Uwe Gardein begeht nicht den Fehler, die Todesumstände minutiös nachzuzeichnen. Allerdings beschreibt er eine Möglichkeit, wie es hätte gewesen sein können. Das passiert durch Schlüsse, die Professor Miller, ein Arzt, für sich zieht. Die wahren Umstände sind ja immer noch ungeklärt und so bietet diese Möglichkeit eine interessante Alternative.
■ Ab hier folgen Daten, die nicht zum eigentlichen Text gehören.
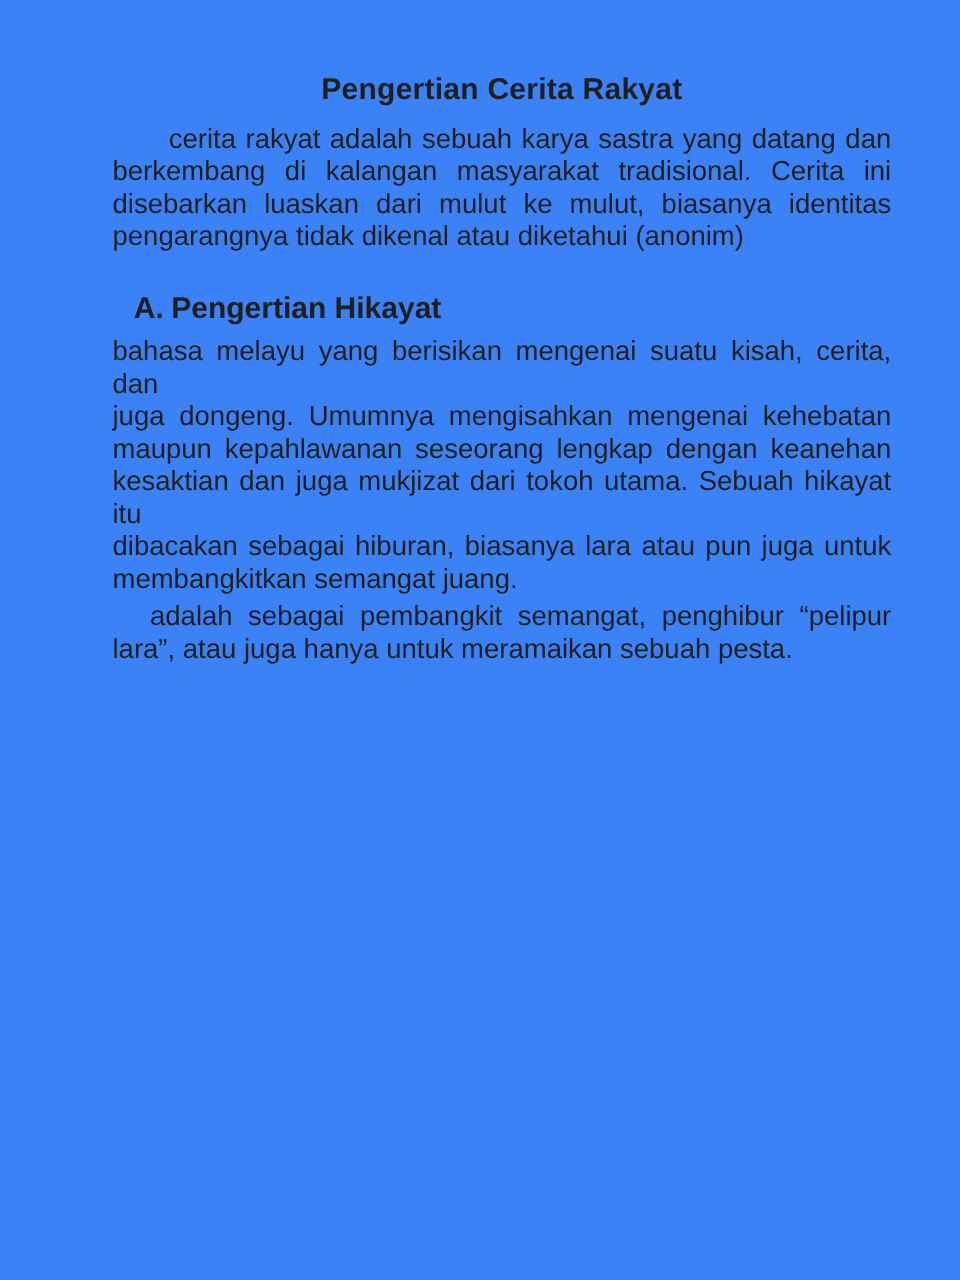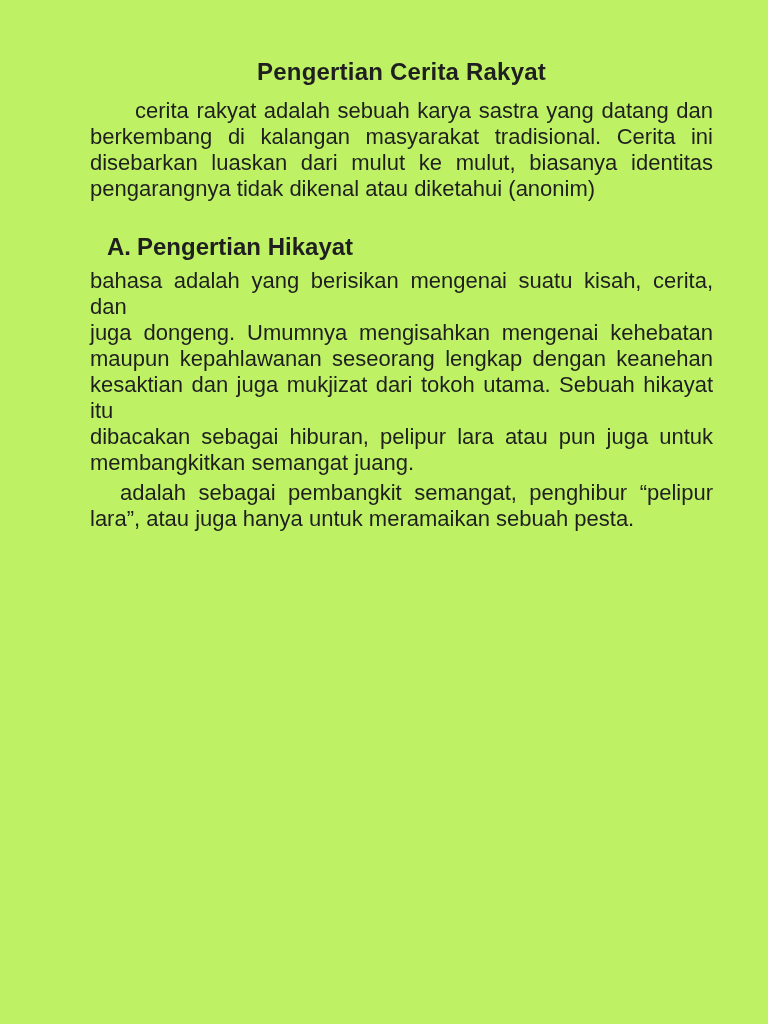"Pengertian Cerita Rakyat" .page { background: #bef264 -> #3b82f6 }
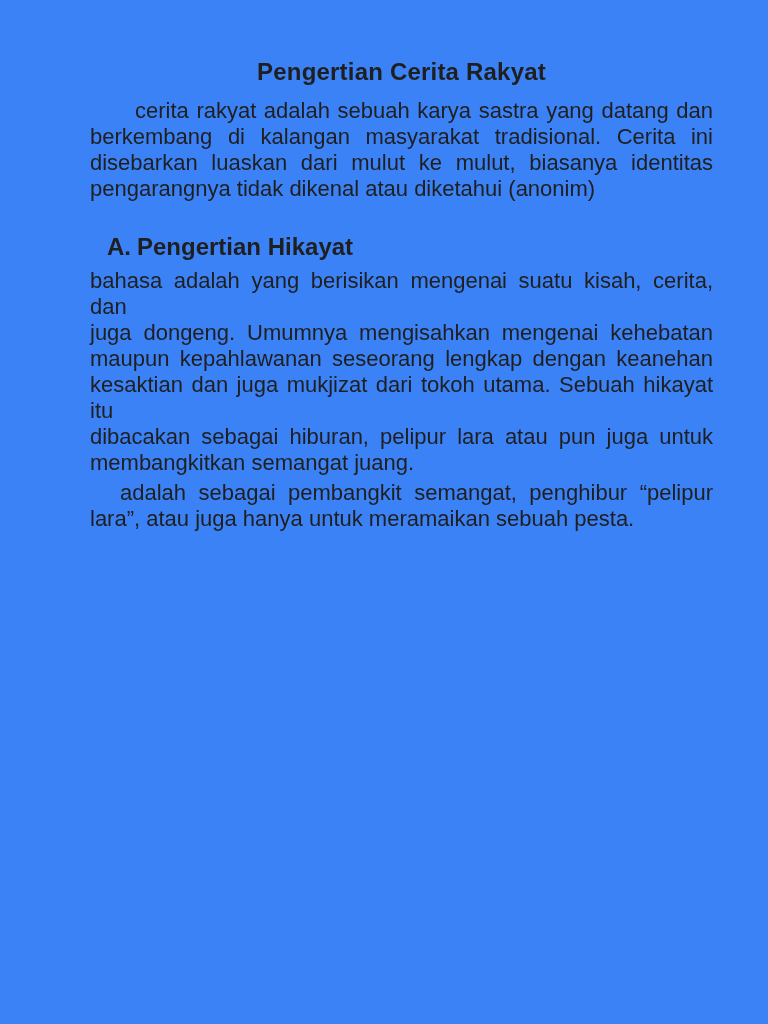"bahasa adalah yang berisikan mengenai" div.line { text: adalah -> melayu }
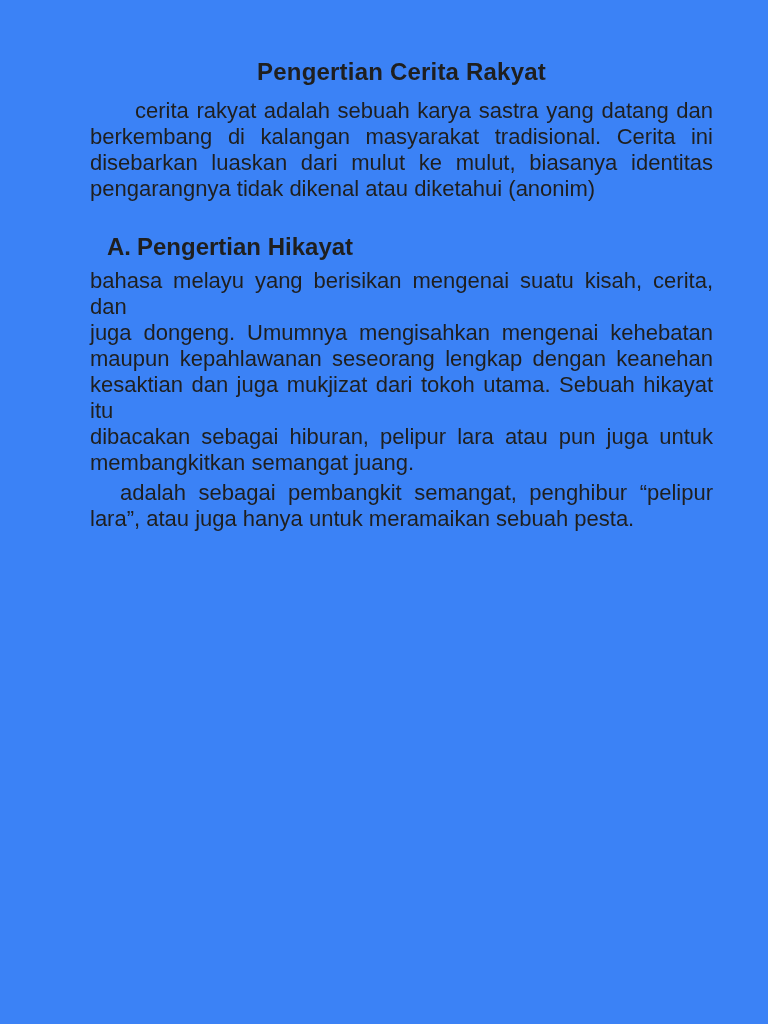"dibacakan sebagai hiburan, pelipur lara" div.line { text: pelipur -> biasanya }
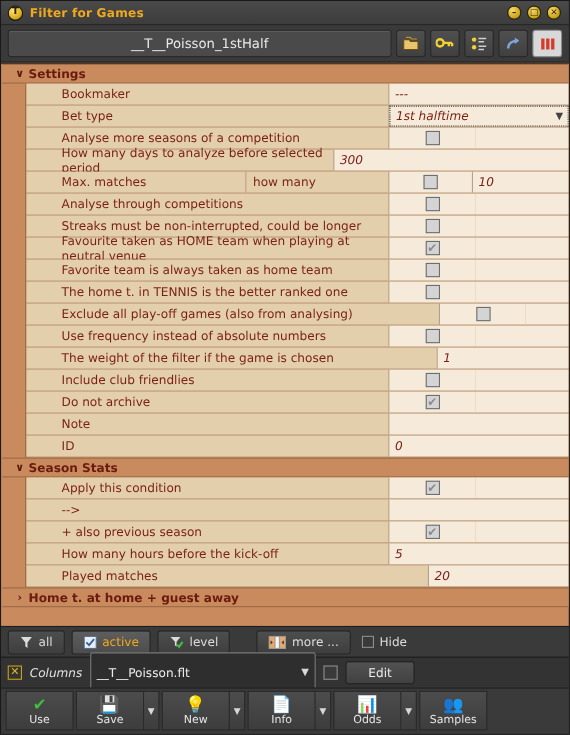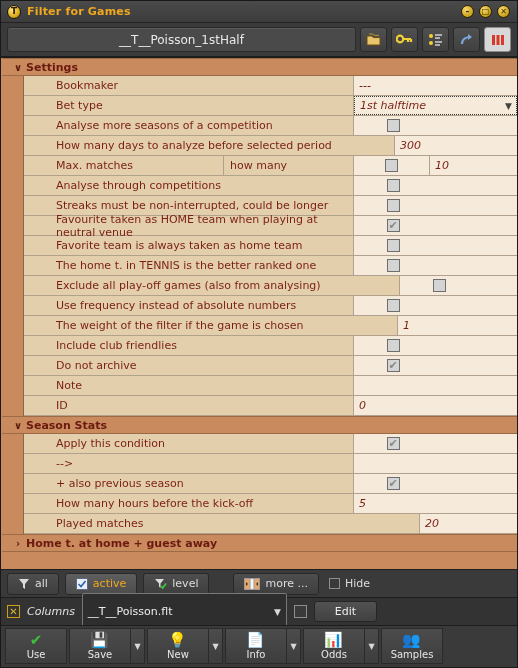"How many days to analyze" div.cell { width: 371px -> 280px }
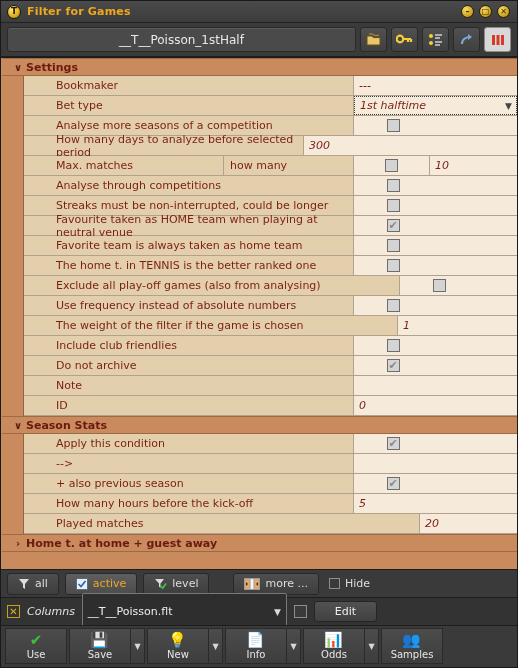"Played matches" div.cell { width: 396px -> 366px }
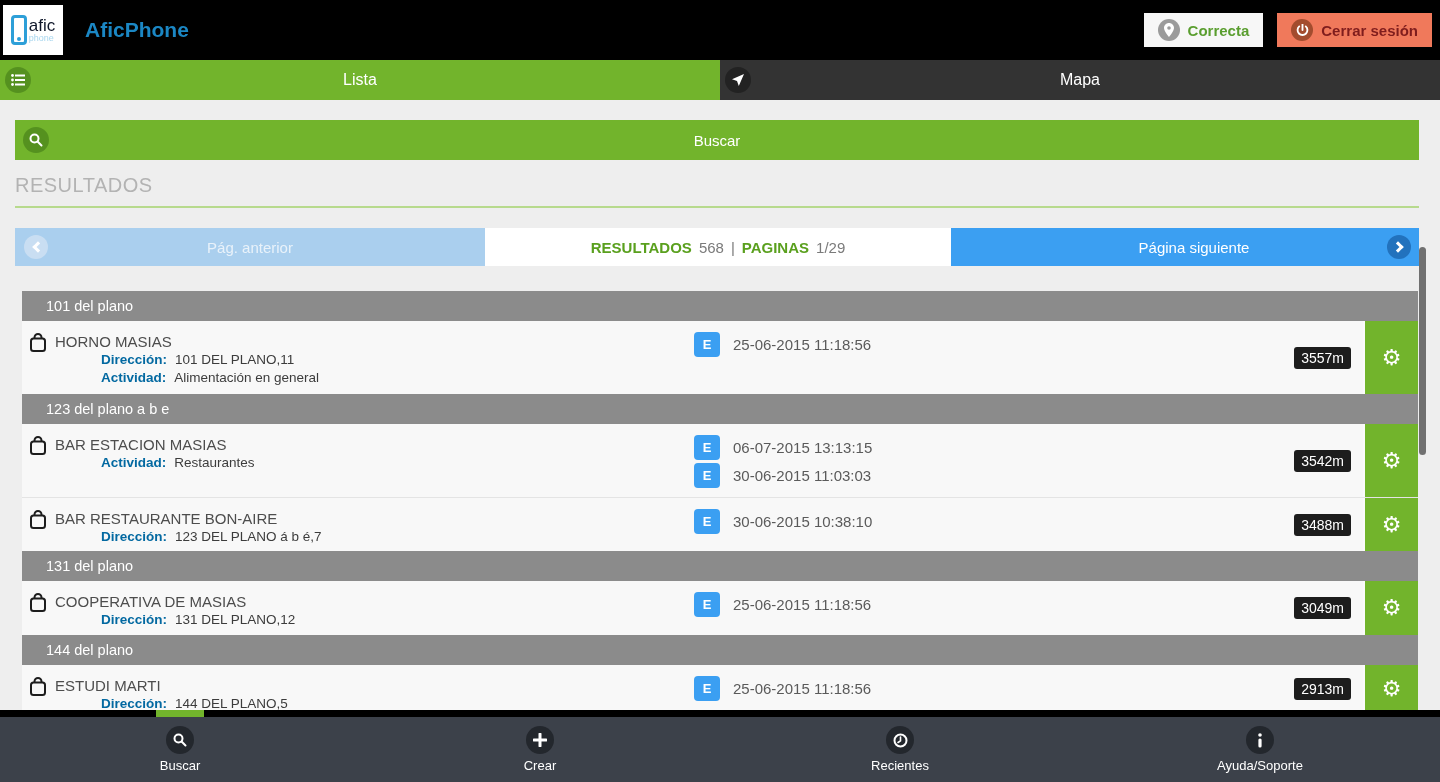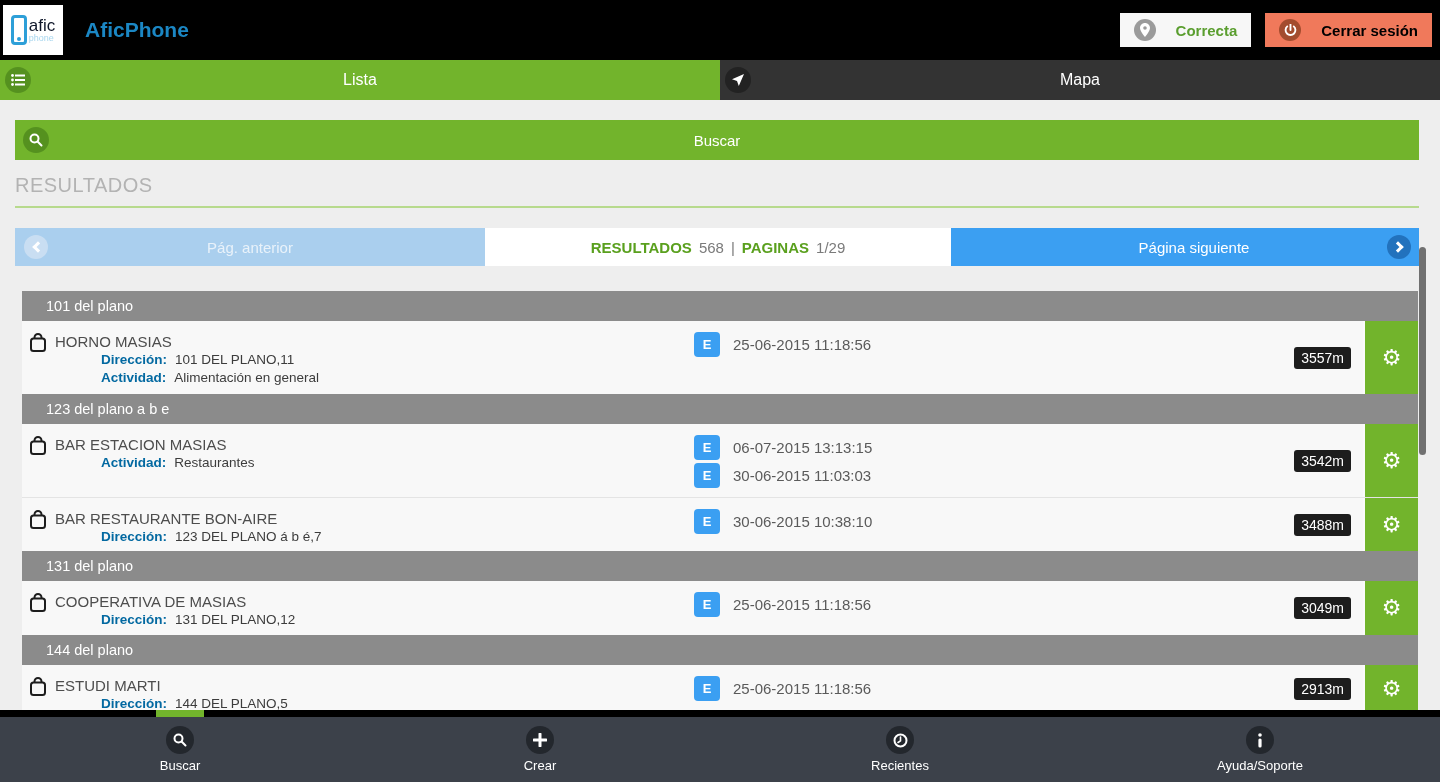"Correcta" .hdr-btn { gap: 20px -> 8px }
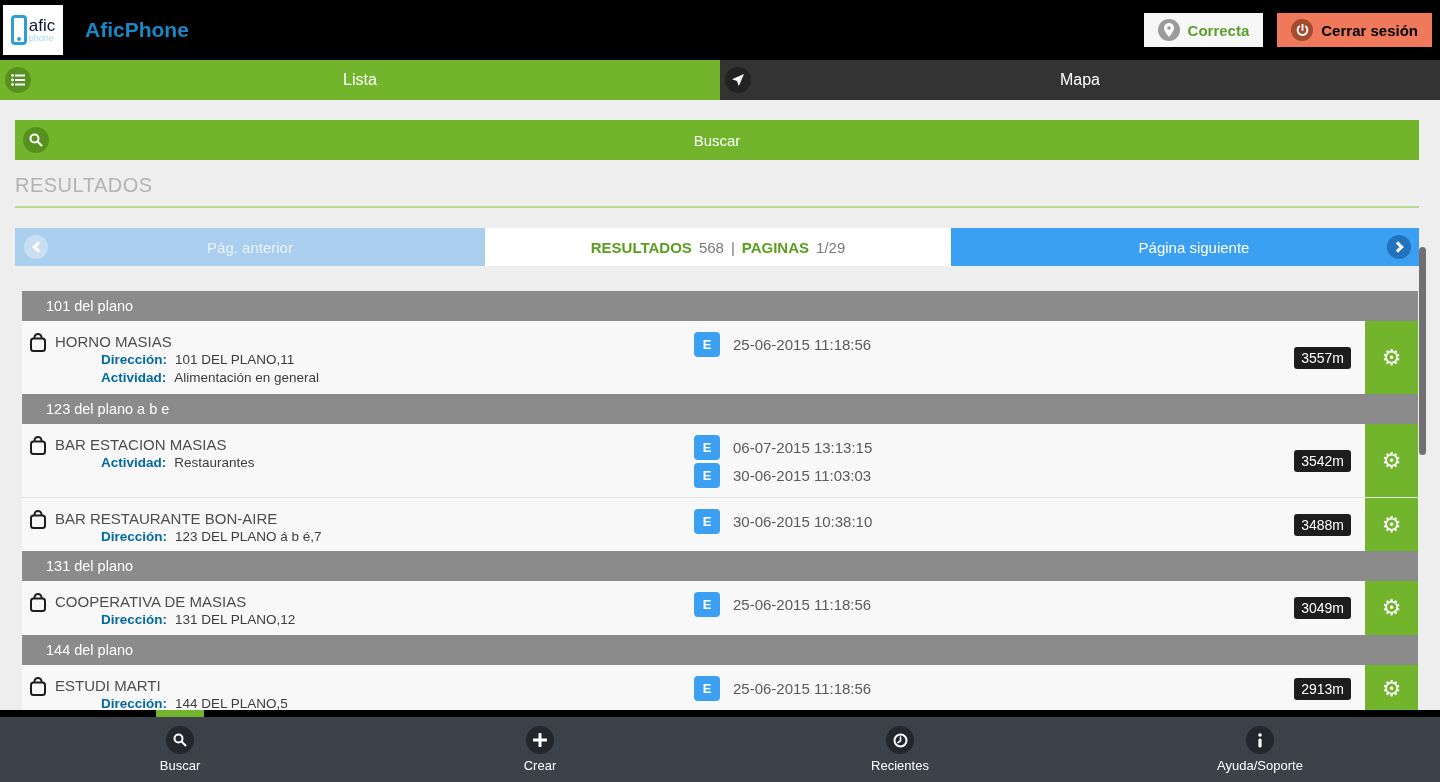"Cerrar sesión" .btn-logout { color: #000000 -> #7f1d1d }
Ein unentschlossener Roman
Letztlich ist Uwe Gardeins Buch allerdings ein echt unentschlossener Roman. Gerade der Beginn ist durch seine häufigen Perspektivwechsel recht konfus und nur ganz allmählich setzt sich ein Bild der Lage zusammen. Brisante politische Verhältnisse werden immer wieder von letztlich unnötigen Nebensächlichkeiten durchzogen. Hier hätte sich der Autor für eine Gewichtung zur einen oder anderen Seite entscheiden sollen, so steht er sich selbst häufig im Weg.
Bei aller gebotenen Neutralität, um keiner Partei wirklich Recht zu geben, fehlt es dem Roman auch an einem echten Höhepunkt. Feinde des Königs tauchen niemals persönlich auf und sind daher ebenso ungreifbar wie wohl der König selbst. So plätschert das Buch vor sich hin, der eigentliche Höhepunkt wird ausgespart. Das ist schade und nimmt der Geschichte das wirklich spannende.
Kein Anhang
Leider fehlt gerade hier etwas wichtiges, nämlich ein Anhang, in dem erklärt wird, was von dieser real ist und was Fiktion. Leser, die in die bayrische Geschichte nicht eingeweiht sind, erleben zwar einen interessanten politischen Moment, werden aber nicht richtig in die Situation einführt. Eine Personenliste am Ende des Buches reiht zwar die realen Persönlichkeiten des Buches auf, allerdings werden einige von ihnen nur erwähnt und tauchen gar nicht persönlich auf und zudem fehlt Ludwig II. selbst auf dieser Liste, sodass man meinen könnte, er wäre eine erdachte Figur.
Dass er das nicht ist, davon zeugen noch heute seine unfertigen Schlösser. Uwe Gardeins Buch hält leider nicht, was es verspricht. Auch der Titel des Buches bleibt letztlich unklar. Hier wurde ein spannendes Thema wenig spannend aufbereitet. Daraus hätte man mehr machen können!